Nice try Jeff. Have friends shorting those stocks do you?

Oct 26, 2011 11:28AM

GE, like the US, is in need of a leader. When Jeff Inmelt was appointed as CEO of GE in 2001 the stock was trading at $40 per share. GE stock went down shortly there after and has remained below $40 per share except for a 3 week period in September 2007. Currently GE stock is trading at $16 per share. A 60% drop under Inmelt's watch.


Jeff Inmelt is well known for being a looser and as such President Obama selected him to head the President's Council on Jobs and Competitiveness and as Chairman of the President's Economic Recovery Advisory Board. Since President Obama appointed Inmelt for these positions GE has transferred over 35,000 jobs overseas and paid zero tax in 2010.


It appears that it takes one looser to know another looser. 

Oct 29, 2011 10:24AM

Let's see. McDonalds is a loser because it has been too much of a winner lately. Hmmm. Like most stocks, MCD goes up and goes down within a trading range. But the unmistakable direction of the trend is up. Plus you get a nice dividend and a management team that continually grows the dividend. Hold McD for a few years and you will have a very nice dividend yield based on cost. And with a payout ratio of 48%, the dividend is safe for the forseeable future. I have gotten out of MCD after a good run in the past and it has always proven to be a mistake in the long run. If you are looking for a long-term core holding, MCD is a good one.

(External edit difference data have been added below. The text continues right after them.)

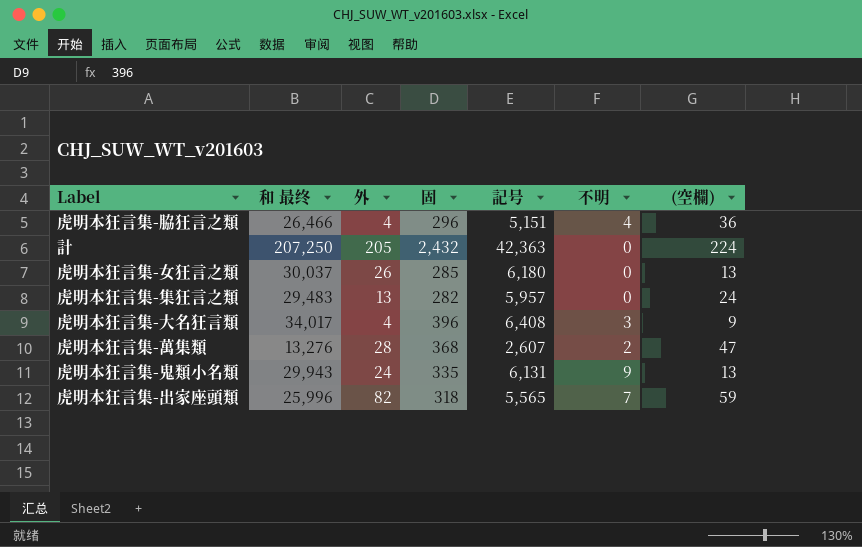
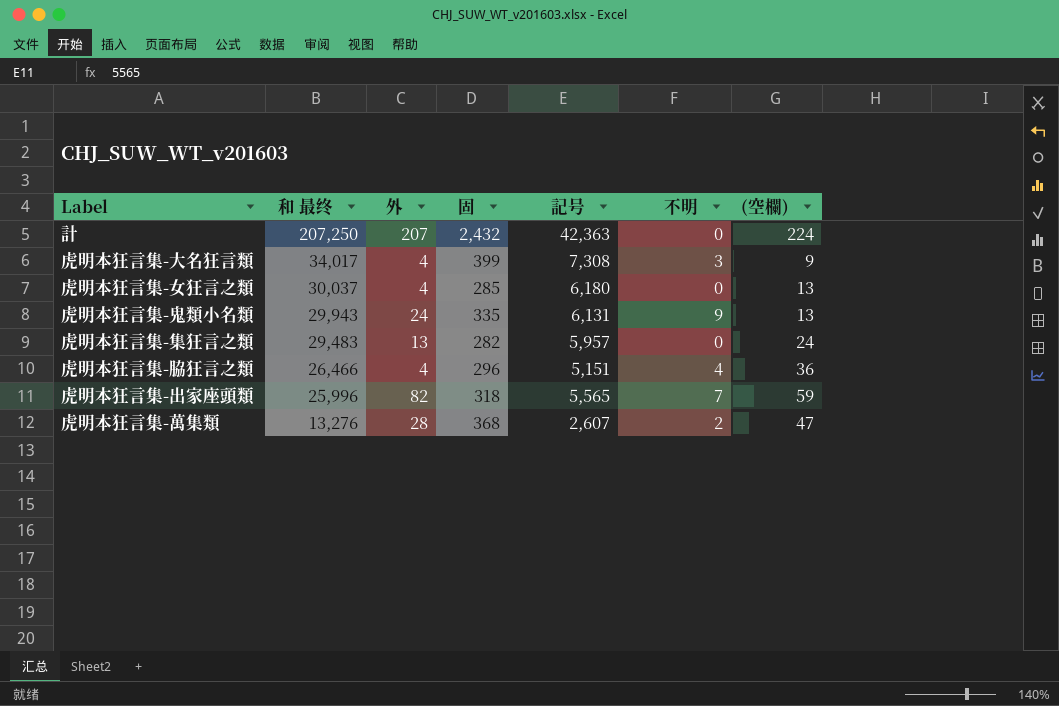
row order: none -> 和 最终 descending
計 | 外: 205 -> 207
虎明本狂言集-大名狂言類 | 固: 396 -> 399
虎明本狂言集-大名狂言類 | 記号: 6,408 -> 7,308
虎明本狂言集-女狂言之類 | 外: 26 -> 4

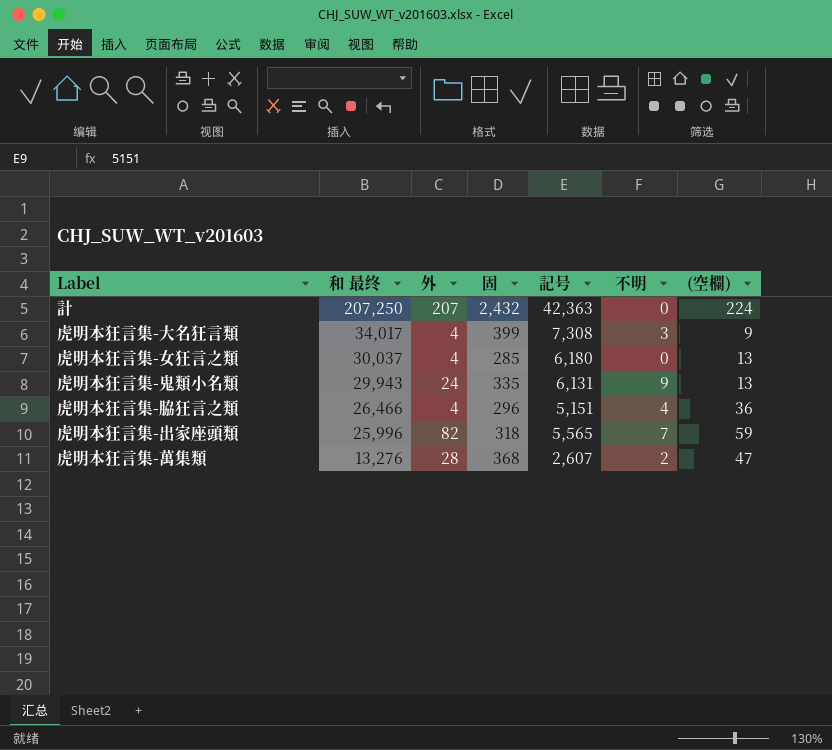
row 虎明本狂言集-集狂言之類: 29,483 | 13 | 282 | 5,957 | 0 | 24 -> none

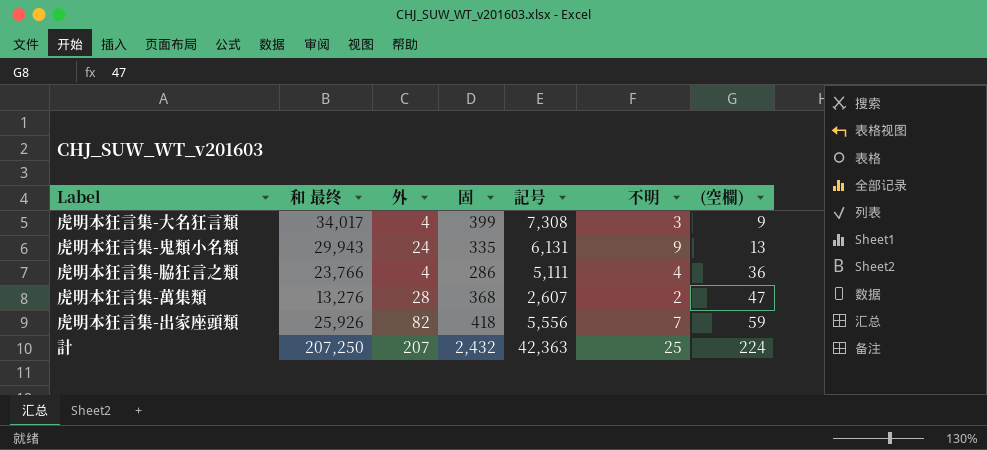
row order: 和 最终 descending -> (空欄) ascending
row 虎明本狂言集-女狂言之類: 30,037 | 4 | 285 | 6,180 | 0 | 13 -> none
虎明本狂言集-脇狂言之類 | 和 最终: 26,466 -> 23,766
虎明本狂言集-脇狂言之類 | 固: 296 -> 286
虎明本狂言集-脇狂言之類 | 記号: 5,151 -> 5,111
虎明本狂言集-出家座頭類 | 和 最终: 25,996 -> 25,926
虎明本狂言集-出家座頭類 | 固: 318 -> 418
虎明本狂言集-出家座頭類 | 記号: 5,565 -> 5,556
計 | 不明: 0 -> 25

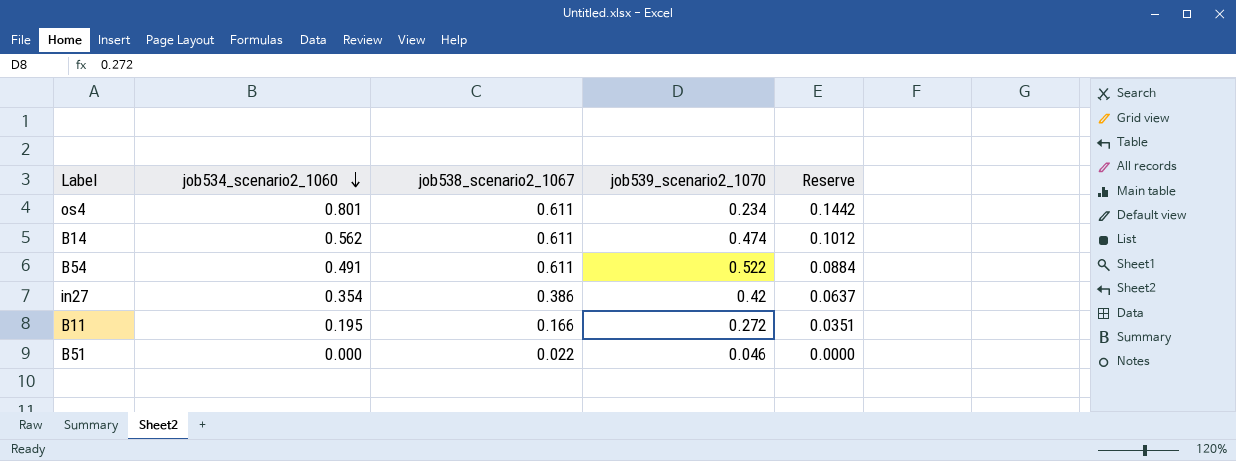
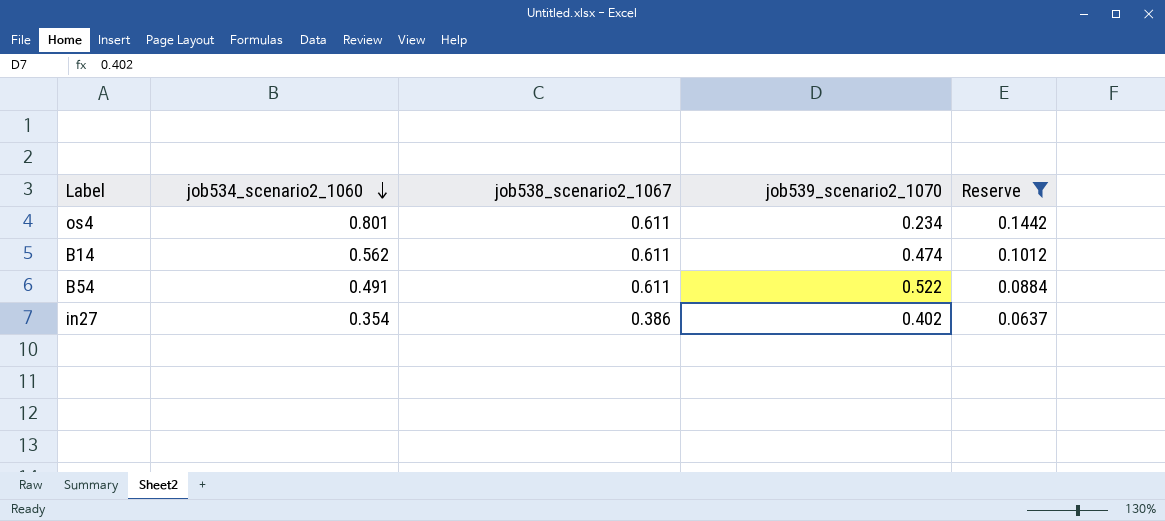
filter: none -> Reserve >= 0.0637
in27 | job539_scenario2_1070: 0.42 -> 0.402

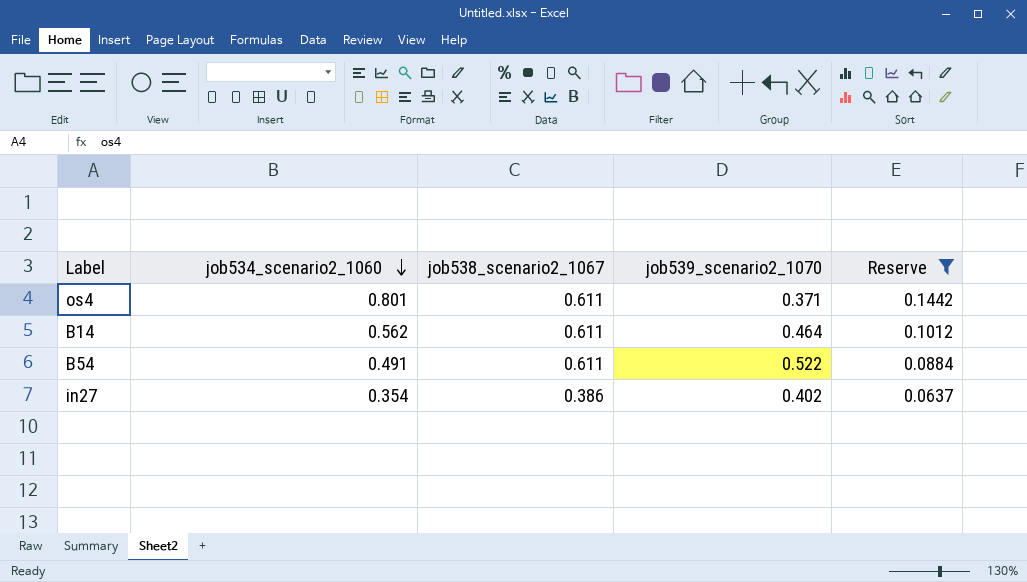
os4 | job539_scenario2_1070: 0.234 -> 0.371
B14 | job539_scenario2_1070: 0.474 -> 0.464

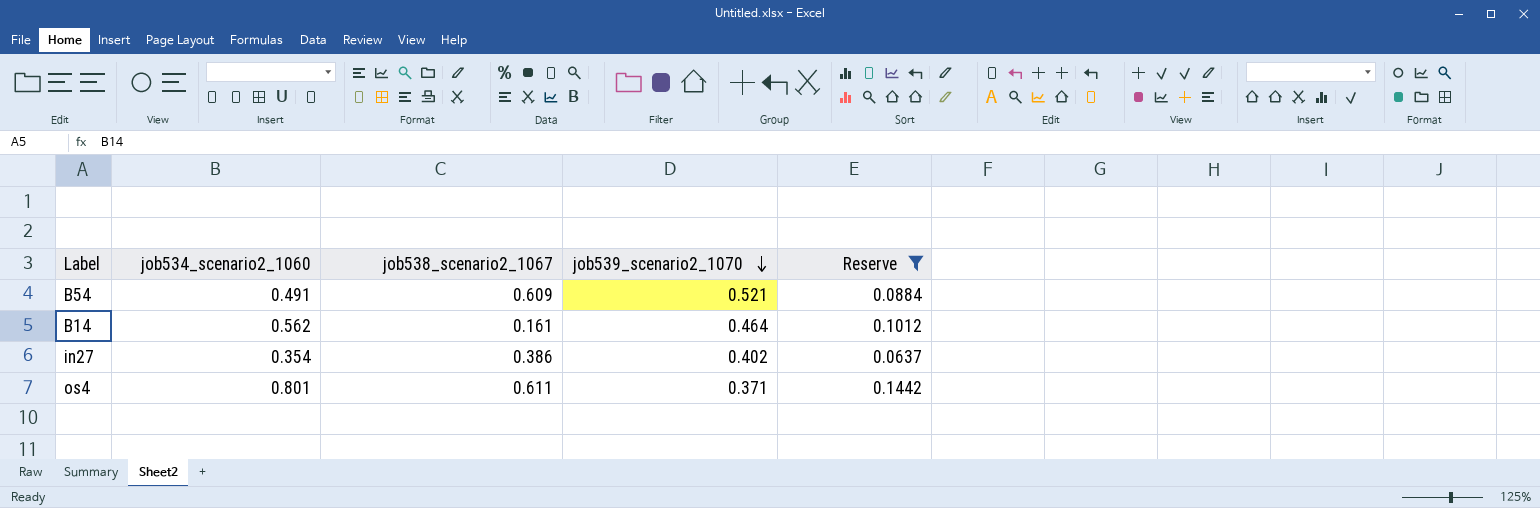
row order: job534_scenario2_1060 descending -> job539_scenario2_1070 descending
B54 | job538_scenario2_1067: 0.611 -> 0.609
B54 | job539_scenario2_1070: 0.522 -> 0.521
B14 | job538_scenario2_1067: 0.611 -> 0.161

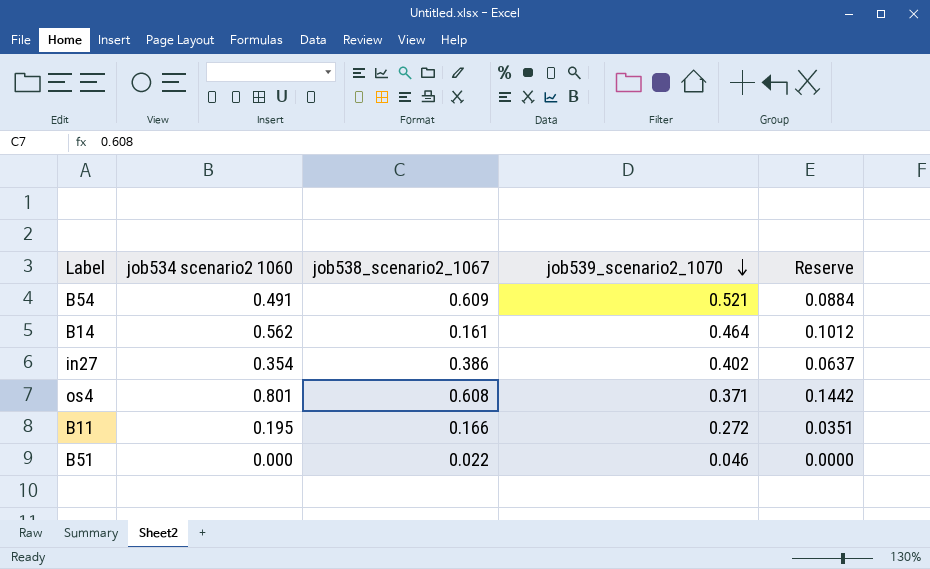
filter: Reserve >= 0.0637 -> none
column name: job534_scenario2_1060 -> job534 scenario2 1060
os4 | job538_scenario2_1067: 0.611 -> 0.608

(For all the GE bashers here, you need to do your homework. If you think GE makes its money from washing machines and jet engines, you should not own the stock. GE is a financial company that happens to also make a few industrial products. They are essentially a bank/insurance company and suffered with the rest of the banks and insurance companies in the meltdown. Know what you own. Listen to the conference calls. Read the annual reports.)

Oct 30, 2011 5:33AM
Immelt is still waiting for that bonanza obama promised G.E. and Intel for that single source medical records software system  once the obamacare got in full swing.I wonder how much obama wants to increase the deficit to pay for that.NBC almost went belly up due to bad decisions,GE's financial almost went belly up due to the derivitives market,i wouldn't be surprised to find out that Immelt was involved with Solyndra.Everything Immelt touches loses,and he is a rino,,if he's a republican,he is the most liberal republican on the planet.If any division in GE makes money,it is not because of him,it inspite of him.
Oct 26, 2011 1:14PM
I recently bought a GE washing machine with no agitator which has a sensor for filling the machine (although it has a dial for water level settings, the highest setting is as low as can be), and my laundry does not come out clean, each load has to be washed twice, and the laundry has streaks of lint on it.  Believe me, I do not overload the machine; I have never washed such small loads as I do now.  DO NOT BUY THESE WASHERS; YOU WILL BE SORRY.  I will never buy another GE product again, and I caution my family and friends not to waste their money on their products.  No wonder their stock is tanking.
Oct 29, 2011 3:11AM
I sold my g.e. stock when I found out g.e. was just another looter in washington d.c.
Oct 29, 2011 4:08PM
Oct 29, 2011 5:08PM
RICH MAN SAYS' Are you serious you going to raise my tax's after all of my "contributions to your cause"FED SAYS' No we are going to raise inflation on the poor #$%$ and act like we are doing them a favor.
Oct 31, 2011 3:41AM
Be all over GE, BAC, as well as NOK, ACAS, and BP
Oct 29, 2011 11:03PM

Own GE or don't.....Trade GE or don't.

Pays better then CDs at near 3% and hoping for it to get better,while stock is appreciating.

Guess it depends where you bought in at?


They employ 300,000 in about 100 Countries....They do a lot of stuff.

BTW....Jeff's name is IMMELT......Real easy to tell the "loosers" here?

Oct 29, 2011 10:14AM
bought and sold GE seven times in 2011,  havnt lost on it yet, learn market fundamentals and do your quant homework before complaining,     like the Cardinals, it will get the job done.  Now go read Investor Daily then comment.